WiFinger: Fingerprinting Noisy IoT Event Traffic Using Packet-level Sequence Matching
- URL: http://arxiv.org/abs/2508.03151v1
- Date: Tue, 05 Aug 2025 06:55:21 GMT
- Title: WiFinger: Fingerprinting Noisy IoT Event Traffic Using Packet-level Sequence Matching
- Authors: Ronghua Li, Shinan Liu, Haibo Hu, Qingqing Ye, Nick Feamster,
- Abstract summary: WiFinger is a fine-grained multi-IoT event fingerprinting approach against noisy traffic.<n>Our method achieves an average recall of 85% for various IoT events while maintaining almost zero false positives for most of them.
- Score: 18.566305912162463
- License: http://arxiv.org/licenses/nonexclusive-distrib/1.0/
- Abstract: IoT environments such as smart homes are susceptible to privacy inference attacks, where attackers can analyze patterns of encrypted network traffic to infer the state of devices and even the activities of people.

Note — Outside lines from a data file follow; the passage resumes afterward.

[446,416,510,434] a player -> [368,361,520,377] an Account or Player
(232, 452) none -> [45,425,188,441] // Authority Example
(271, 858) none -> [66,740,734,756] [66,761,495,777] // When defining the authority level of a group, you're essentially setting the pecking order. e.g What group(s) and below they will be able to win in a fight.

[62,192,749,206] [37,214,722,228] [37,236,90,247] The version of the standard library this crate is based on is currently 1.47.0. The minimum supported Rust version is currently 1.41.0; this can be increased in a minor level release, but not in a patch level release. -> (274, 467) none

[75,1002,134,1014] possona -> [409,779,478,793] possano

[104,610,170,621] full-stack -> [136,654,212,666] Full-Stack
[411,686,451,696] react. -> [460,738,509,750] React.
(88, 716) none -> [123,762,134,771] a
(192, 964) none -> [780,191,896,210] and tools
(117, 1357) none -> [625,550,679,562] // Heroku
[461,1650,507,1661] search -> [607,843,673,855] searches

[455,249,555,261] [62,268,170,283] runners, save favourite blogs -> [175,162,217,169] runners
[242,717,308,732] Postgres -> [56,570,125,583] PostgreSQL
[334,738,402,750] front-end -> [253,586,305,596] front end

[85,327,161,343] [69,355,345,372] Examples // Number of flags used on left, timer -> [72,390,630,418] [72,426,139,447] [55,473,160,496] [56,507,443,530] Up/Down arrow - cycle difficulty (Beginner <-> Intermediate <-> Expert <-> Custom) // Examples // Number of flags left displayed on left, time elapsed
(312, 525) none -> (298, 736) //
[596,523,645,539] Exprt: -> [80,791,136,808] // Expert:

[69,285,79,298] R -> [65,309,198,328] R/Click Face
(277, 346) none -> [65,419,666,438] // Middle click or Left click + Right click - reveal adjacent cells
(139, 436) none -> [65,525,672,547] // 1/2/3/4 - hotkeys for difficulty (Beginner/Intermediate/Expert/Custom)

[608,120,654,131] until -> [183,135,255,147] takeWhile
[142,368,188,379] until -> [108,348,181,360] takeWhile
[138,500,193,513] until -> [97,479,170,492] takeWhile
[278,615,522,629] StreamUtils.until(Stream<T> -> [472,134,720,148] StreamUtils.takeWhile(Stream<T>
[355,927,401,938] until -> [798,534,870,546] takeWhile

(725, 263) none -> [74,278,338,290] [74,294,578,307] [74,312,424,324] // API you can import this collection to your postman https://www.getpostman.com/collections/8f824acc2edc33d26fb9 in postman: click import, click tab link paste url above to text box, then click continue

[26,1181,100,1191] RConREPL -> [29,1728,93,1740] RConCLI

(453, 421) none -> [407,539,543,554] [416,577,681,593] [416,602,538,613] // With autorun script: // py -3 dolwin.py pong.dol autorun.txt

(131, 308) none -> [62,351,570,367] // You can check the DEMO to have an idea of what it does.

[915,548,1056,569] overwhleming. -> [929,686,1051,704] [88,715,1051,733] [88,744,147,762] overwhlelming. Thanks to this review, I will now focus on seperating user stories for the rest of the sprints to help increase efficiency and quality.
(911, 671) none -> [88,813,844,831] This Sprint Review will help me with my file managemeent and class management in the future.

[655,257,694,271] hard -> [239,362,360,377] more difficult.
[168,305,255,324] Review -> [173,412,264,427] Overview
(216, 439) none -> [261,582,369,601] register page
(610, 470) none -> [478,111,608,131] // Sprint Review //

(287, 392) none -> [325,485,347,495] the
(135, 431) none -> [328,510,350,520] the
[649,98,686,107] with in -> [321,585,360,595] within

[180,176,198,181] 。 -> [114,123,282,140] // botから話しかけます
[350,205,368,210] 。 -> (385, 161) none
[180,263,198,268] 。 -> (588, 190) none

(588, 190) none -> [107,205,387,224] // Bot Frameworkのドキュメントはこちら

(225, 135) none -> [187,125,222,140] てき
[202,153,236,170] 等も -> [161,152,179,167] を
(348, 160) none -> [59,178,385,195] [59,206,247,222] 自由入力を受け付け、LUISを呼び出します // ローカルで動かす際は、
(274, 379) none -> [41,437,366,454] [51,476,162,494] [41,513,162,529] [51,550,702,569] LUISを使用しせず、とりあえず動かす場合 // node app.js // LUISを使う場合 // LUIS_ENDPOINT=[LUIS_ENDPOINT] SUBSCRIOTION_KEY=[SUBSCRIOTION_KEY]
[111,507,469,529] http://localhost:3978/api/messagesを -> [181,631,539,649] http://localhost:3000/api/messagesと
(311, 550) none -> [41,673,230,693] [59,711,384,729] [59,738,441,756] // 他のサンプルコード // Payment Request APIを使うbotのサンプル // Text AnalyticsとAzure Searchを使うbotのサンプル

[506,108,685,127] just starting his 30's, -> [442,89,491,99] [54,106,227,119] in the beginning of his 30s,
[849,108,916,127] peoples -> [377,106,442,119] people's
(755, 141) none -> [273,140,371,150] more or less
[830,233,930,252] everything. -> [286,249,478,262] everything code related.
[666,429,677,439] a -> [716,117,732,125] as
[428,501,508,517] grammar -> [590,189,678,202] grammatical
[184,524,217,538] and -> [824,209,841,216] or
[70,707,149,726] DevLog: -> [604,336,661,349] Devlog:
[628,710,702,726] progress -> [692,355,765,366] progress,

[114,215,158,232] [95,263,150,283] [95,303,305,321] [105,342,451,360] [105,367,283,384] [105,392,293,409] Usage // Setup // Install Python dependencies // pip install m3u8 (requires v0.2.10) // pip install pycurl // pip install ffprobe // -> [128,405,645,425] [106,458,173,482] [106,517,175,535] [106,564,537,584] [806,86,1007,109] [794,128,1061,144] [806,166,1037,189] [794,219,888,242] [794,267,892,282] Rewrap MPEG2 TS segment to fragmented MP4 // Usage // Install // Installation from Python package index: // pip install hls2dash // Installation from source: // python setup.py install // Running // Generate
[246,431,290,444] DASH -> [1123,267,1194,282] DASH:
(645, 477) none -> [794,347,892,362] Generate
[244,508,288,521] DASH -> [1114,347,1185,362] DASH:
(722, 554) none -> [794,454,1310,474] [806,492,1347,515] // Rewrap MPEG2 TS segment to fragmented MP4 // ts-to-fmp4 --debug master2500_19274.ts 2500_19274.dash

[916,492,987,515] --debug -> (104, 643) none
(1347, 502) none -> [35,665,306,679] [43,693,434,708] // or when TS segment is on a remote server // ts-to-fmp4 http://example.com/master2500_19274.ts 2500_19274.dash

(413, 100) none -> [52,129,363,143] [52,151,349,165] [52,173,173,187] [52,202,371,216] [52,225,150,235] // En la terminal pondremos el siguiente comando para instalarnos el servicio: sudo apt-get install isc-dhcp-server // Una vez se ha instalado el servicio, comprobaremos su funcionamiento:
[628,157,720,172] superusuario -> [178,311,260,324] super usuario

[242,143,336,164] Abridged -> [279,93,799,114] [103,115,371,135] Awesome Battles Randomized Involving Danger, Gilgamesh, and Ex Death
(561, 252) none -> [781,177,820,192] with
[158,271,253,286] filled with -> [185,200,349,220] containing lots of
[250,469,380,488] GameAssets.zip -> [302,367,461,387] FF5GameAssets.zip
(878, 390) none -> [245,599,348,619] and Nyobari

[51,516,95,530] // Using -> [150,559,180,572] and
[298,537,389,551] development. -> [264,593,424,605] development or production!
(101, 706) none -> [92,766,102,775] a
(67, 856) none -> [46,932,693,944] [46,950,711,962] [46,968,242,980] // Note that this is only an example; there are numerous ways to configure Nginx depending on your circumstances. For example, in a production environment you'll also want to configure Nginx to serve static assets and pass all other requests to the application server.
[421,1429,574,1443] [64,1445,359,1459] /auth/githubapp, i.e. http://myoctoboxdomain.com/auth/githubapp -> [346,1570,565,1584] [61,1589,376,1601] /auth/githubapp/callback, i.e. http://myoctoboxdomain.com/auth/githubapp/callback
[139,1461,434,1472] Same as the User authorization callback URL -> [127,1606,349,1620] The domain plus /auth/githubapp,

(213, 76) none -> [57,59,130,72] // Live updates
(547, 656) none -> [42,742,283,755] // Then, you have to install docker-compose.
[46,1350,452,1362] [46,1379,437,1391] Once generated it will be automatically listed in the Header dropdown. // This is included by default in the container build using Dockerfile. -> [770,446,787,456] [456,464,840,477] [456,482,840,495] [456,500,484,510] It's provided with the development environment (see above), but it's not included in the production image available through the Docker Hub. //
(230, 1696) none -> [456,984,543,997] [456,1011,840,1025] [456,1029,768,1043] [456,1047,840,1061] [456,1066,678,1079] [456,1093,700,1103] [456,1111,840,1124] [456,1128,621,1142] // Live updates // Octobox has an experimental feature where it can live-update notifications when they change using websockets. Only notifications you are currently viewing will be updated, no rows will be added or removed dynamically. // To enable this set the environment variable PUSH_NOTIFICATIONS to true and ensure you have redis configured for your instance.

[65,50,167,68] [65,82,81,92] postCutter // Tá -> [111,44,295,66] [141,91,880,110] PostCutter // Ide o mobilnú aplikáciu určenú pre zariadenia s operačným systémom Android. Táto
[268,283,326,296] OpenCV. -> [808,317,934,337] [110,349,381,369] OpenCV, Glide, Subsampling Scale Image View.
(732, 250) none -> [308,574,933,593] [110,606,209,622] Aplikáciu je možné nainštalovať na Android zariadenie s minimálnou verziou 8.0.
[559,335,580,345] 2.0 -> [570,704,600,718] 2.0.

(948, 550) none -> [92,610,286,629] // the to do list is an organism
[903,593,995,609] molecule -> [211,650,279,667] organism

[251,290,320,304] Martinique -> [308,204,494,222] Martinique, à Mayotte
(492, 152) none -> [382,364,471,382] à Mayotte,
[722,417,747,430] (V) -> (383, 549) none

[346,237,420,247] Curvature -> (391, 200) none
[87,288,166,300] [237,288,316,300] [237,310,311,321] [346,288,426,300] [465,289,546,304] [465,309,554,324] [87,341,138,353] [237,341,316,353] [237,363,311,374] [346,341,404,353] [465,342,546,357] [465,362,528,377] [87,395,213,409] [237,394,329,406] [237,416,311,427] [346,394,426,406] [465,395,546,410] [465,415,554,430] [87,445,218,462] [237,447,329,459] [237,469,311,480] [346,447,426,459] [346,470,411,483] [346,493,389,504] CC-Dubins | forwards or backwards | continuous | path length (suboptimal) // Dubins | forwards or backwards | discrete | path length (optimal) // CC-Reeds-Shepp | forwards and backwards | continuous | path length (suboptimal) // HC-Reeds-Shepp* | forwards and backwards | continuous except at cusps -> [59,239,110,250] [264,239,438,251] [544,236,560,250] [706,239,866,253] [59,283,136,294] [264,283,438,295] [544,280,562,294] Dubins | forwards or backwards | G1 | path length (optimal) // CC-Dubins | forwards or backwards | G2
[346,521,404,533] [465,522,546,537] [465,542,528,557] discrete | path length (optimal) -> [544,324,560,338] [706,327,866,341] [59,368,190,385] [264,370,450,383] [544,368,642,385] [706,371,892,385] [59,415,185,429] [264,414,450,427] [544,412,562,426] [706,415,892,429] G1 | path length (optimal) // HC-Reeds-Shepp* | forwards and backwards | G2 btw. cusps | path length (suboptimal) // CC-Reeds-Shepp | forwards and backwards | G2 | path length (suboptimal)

While most existing attacks exploit ML techniques for discovering such traffic patterns, they underperform on wireless traffic, especially Wi-Fi, due to its heavy noise and packet losses of wireless sniffing. In addition, these approaches commonly target at distinguishing chunked IoT event traffic samples, and they failed at effectively tracking multiple events simultaneously. In this work, we propose WiFinger, a fine-grained multi-IoT event fingerprinting approach against noisy traffic. WiFinger turns the traffic pattern classification task into a subsequence matching problem and introduces novel techniques to account for the high time complexity while maintaining high accuracy. Experiments demonstrate that our method outperforms existing approaches on Wi-Fi traffic, achieving an average recall of 85% (vs. 0.49% and 0.46%) for various IoT events while maintaining almost zero false positives for most of them.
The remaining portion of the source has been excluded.